So, in order to calculate the inverse of the signal I tried the same thing in two slightly different ways. The first was to synthesize the inverse filter by setting its magnitude and phase responses manually and then taking it back to the time domain. I calculated the magnitude as the reciprocal of the original signals magnitude and the phase as the negative of the original signal's phase.

The next try was to calculate the complex spectrum of the original signal, calculate the reciprocal of that and then take this back to the time-domain.

The plots below show the results. I have also plotted the differences between the two approaches (the time domain difference doesn't provide much info, it is just there for visualization purpose).

enter image description here

So, now my question is, why do I get such a different time-domain signals? I know that the correct is the second on but, assuming that most of the residuals originate from round-off errors of the implementation (I used MATLAB's build-in functions for that), I can't think of a good reason.

Any insights would be most welcome here.

UPDATE: For completeness I also provide the MATLAB script I used to calculate the signals.
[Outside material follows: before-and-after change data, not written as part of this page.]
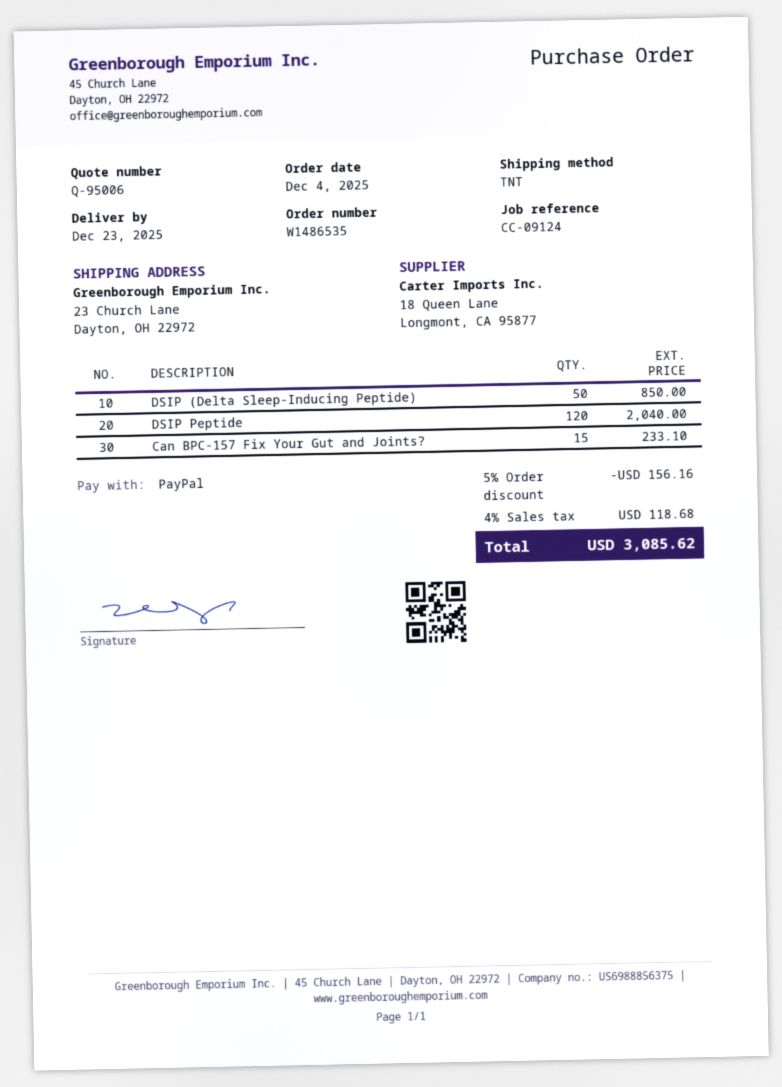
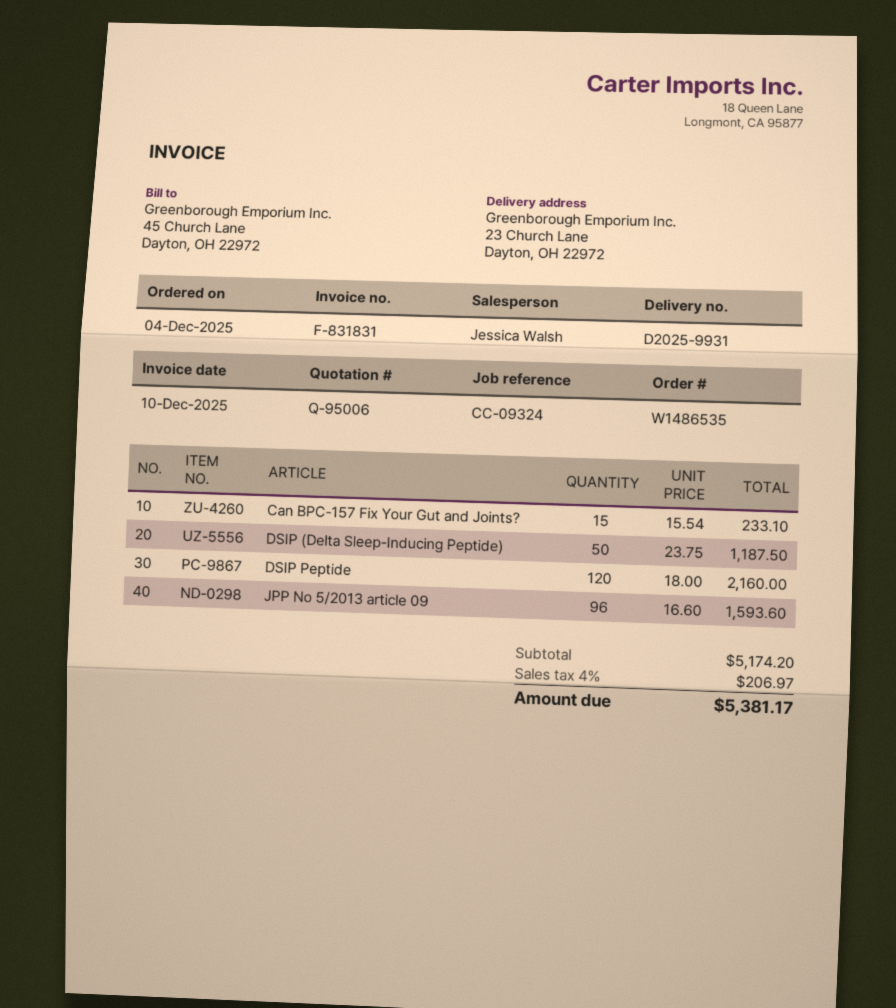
reference: CC-09124 -> CC-09324
DSIP (Delta Sleep-Inducing Peptide): 50 for 850.00 -> 50 for 1187.50
DSIP Peptide: 120 for 2040.00 -> 120 for 2160.00
JPP No 5/2013 article 09: none -> 96 for 1593.60
discount: 5% = 156.16 -> none
tax: 4% = 118.68 -> 4% = 206.97
total: 3085.62 -> 5381.17

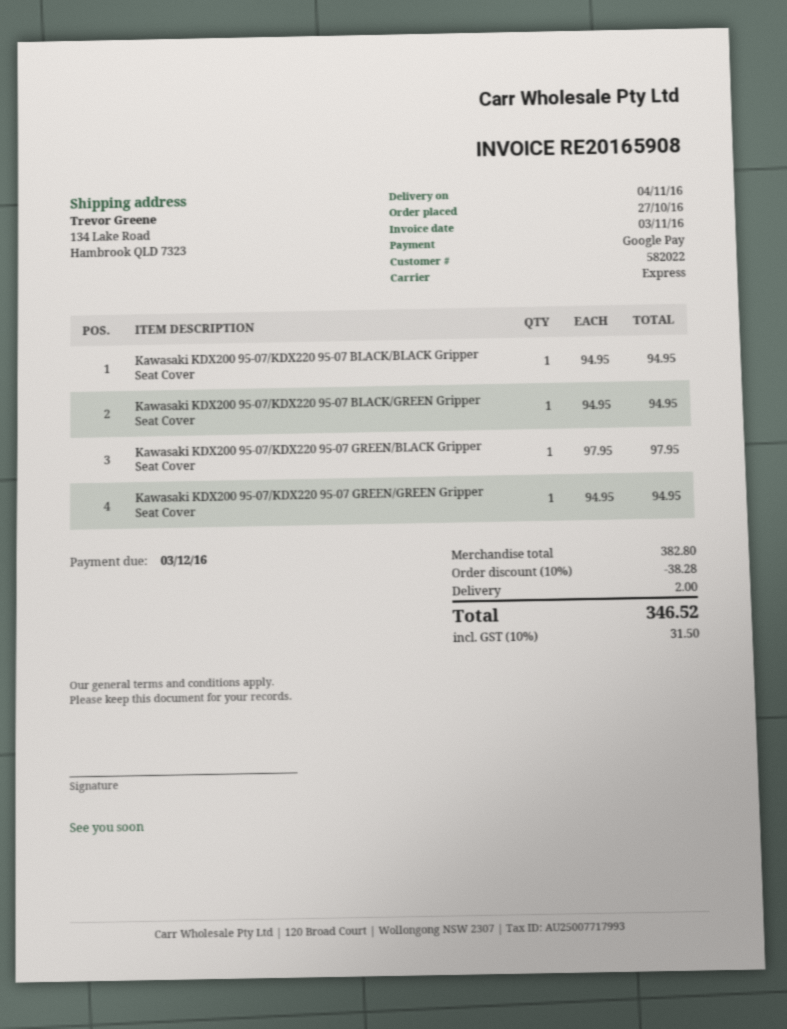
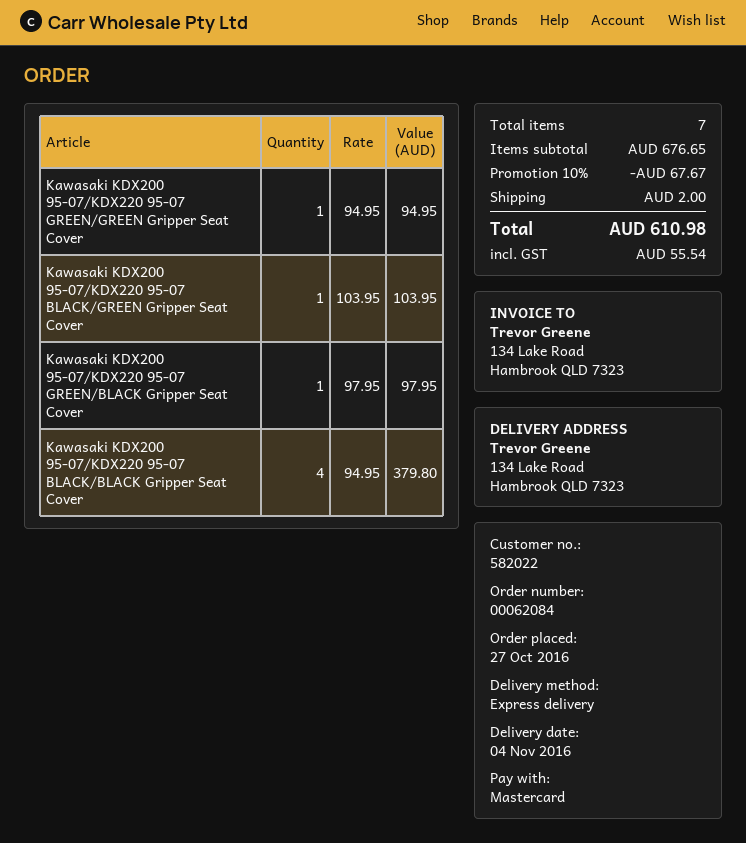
payment method: Google Pay -> Mastercard
Kawasaki KDX200 95-07/KDX220 95-07 BLACK/BLACK Gripper Seat Cover: 1 x 94.95 = 94.95 -> 4 x 94.95 = 379.80
Kawasaki KDX200 95-07/KDX220 95-07 BLACK/GREEN Gripper Seat Cover: 1 x 94.95 = 94.95 -> 1 x 103.95 = 103.95
subtotal: 382.80 -> 676.65
discount: 10% = 38.28 -> 10% = 67.67
tax: 31.50 -> 55.54
total: 346.52 -> 610.98

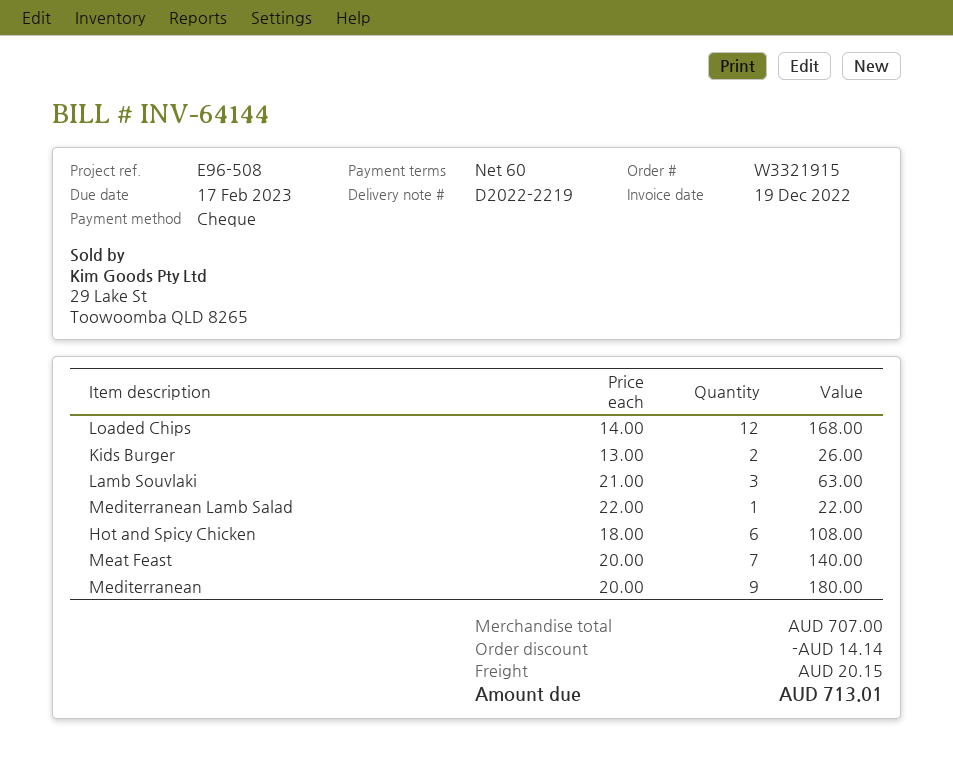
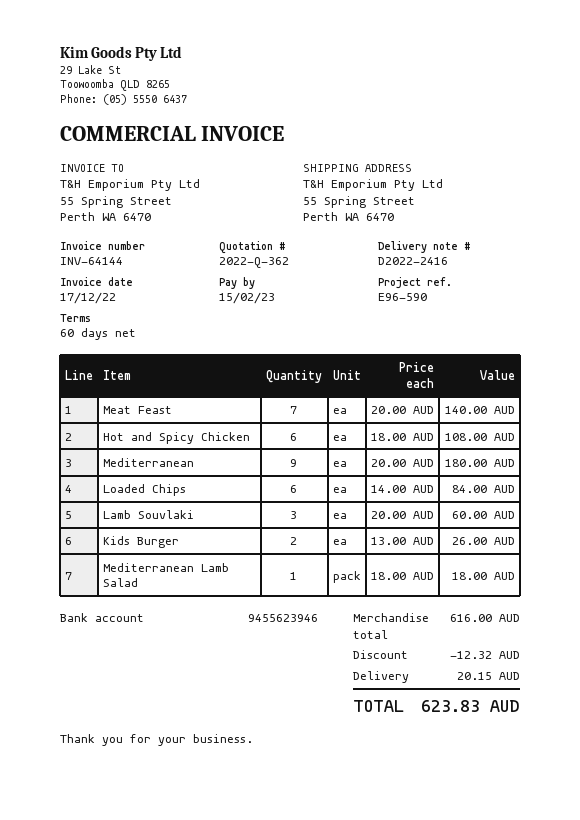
delivery note number: D2022-2219 -> D2022-2416
invoice date: 2022-12-19 -> 2022-12-17
due date: 2023-02-17 -> 2023-02-15
reference: E96-508 -> E96-590
Loaded Chips: 12 x 14.00 = 168.00 -> 6 x 14.00 = 84.00
Lamb Souvlaki: 3 x 21.00 = 63.00 -> 3 x 20.00 = 60.00
Mediterranean Lamb Salad: 1 x 22.00 = 22.00 -> 1 x 18.00 = 18.00
subtotal: 707.00 -> 616.00
discount: 14.14 -> 12.32
total: 713.01 -> 623.83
%% Create signal and calculate the inverses
time = 0:1/1000:10; % Create a time vector
sweep = chirp(time, 1, 10, 500, 'logarithmic'); % Create the sweep

% Artificial inverse filter
artMag = 1./(abs(fft(sweep))); % Magnitude of filter
artPhase = -angle(fft(sweep)); % Phase of filter
artInv = pol2cart(artPhase, artMag); % Convert to Cartesian to IFFT it
artInv = ifft(artInv); % Time-domain signal
artInv = ifftshift(artInv); % Shift the signal to centre it

% Original inverse filter
invSig = 1./fft(sweep); % Calculate the inverse filter
invSigMag = abs(invSig); % Calculate its magnitude
invSigPhase = angle(invSig); % Calculate its phase
invTime = ifft(invSig); % Time-domain signal

%% Plot results
figure(1)
subplot(3, 3, 1)
plot(artMag); grid on
title('Artificial inverse magnitude', 'FontSize', 16)
grid on

subplot(3, 3, 2)
plot(artPhase); grid on
title('Artificial negated phase', 'FontSize', 16)

subplot(3, 3, 3)
plot(artInv); grid on
title('Artificial inverse IFFT', 'FontSize', 16)

subplot(3, 3, 4)
plot(invSigMag); grid on
title('Reciprocal signal magnitude', 'FontSize', 16)

subplot(3, 3, 5)
plot(invSigPhase); grid on
title('Reciprocal signal phase', 'FontSize', 16)

subplot(3, 3, 6)
plot(invTime); grid on
title('Reciprocal signal IFFT', 'FontSize', 16)

subplot(3, 3, 7); grid on
plot(artMag - invSigMag)
title('Magnitude residuals', 'FontSize', 16)

subplot(3, 3, 8); grid on
plot(artPhase - invSigPhase)
title('Phase residuals', 'FontSize', 16)

subplot(3, 3, 9); grid on
plot(artInv - invTime)
title('Residuals in time domain', 'FontSize', 16)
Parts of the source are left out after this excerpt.